大企業の関心の高まりから急速に拡大するコワーキングオフィス

  • 東京都内におけるコワーキングオフィスの市場規模は、346拠点、6.6万坪。これは東京23区の賃貸オフィスマーケット市場規模に対して、面積ベースで1.0%の割合(2018年9月時点推計)。
  • 東京23区における賃貸オフィス成約面積に対するコワーキングオフィスの開設面積の割合は年々高まっており、直近2018年は7.9%。賃貸オフィスマーケットにおけるコワーキングオフィスの存在感は急激に高まっている。
  • 市場規模が急速に拡大した理由は、大企業の関心が高まったためだ。これまでは個人やスタートアップ企業がオフィスコストを抑える目的で利用する小規模なコワーキングオフィスが多数を占めていた。
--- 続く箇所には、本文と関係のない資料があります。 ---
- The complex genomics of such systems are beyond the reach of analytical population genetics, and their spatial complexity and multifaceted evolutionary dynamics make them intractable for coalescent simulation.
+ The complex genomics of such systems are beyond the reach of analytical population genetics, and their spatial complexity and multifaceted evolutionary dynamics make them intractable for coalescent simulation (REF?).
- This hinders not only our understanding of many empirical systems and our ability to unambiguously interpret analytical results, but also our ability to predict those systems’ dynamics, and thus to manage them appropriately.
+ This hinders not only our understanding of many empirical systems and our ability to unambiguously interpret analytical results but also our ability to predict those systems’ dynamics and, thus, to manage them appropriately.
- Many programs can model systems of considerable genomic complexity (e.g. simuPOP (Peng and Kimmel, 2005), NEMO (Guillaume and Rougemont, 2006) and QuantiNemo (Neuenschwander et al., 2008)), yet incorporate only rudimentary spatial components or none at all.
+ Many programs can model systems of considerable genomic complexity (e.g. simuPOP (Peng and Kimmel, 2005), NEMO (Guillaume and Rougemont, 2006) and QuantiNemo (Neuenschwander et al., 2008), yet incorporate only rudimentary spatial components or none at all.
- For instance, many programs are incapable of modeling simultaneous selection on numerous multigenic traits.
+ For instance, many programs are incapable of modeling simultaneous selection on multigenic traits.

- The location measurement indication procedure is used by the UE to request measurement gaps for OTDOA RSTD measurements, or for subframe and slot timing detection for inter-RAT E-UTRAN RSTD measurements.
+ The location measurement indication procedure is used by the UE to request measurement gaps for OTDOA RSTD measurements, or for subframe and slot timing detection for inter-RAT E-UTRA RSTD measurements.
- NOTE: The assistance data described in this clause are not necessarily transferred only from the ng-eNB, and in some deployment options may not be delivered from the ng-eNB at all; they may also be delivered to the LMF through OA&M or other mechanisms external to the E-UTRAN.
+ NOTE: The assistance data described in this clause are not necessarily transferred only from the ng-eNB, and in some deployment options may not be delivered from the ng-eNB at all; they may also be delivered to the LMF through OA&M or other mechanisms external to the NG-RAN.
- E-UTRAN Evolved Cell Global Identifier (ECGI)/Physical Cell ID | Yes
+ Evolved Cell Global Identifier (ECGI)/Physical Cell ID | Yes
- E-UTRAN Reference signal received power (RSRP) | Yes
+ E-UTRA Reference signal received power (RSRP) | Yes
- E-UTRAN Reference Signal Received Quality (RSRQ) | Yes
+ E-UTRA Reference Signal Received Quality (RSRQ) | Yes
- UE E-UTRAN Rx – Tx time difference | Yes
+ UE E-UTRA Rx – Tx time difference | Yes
しかし近年は、大規模なコワーキングオフィスが出現してきたことで、生産性向上や従業員の利便性を高める手段のひとつとして、大企業もコワーキングオフィスの利用を検討するようになり、このような新しい需要が市場規模の拡大を後押しした。

 

コワーキングオフィスは従来のオフィスのあり方を変える

  • 働く場所、時間、賃貸借契約の柔軟性が益々求められるようになっていることや、会計基準の変更など、今後もコワーキングオフィスが増加する要因は多く、当面は市場規模の拡大が続くだろう。大企業にも利用が浸透すれば、従来のオフィスのあり方にも変化をもたらす可能性もある。
  • 市場規模の拡大が見込まれ、賃貸オフィスマーケットにおける存在感が高まる中で、コワーキングオフィスの動向は引き続き注視していく必要があるだろう。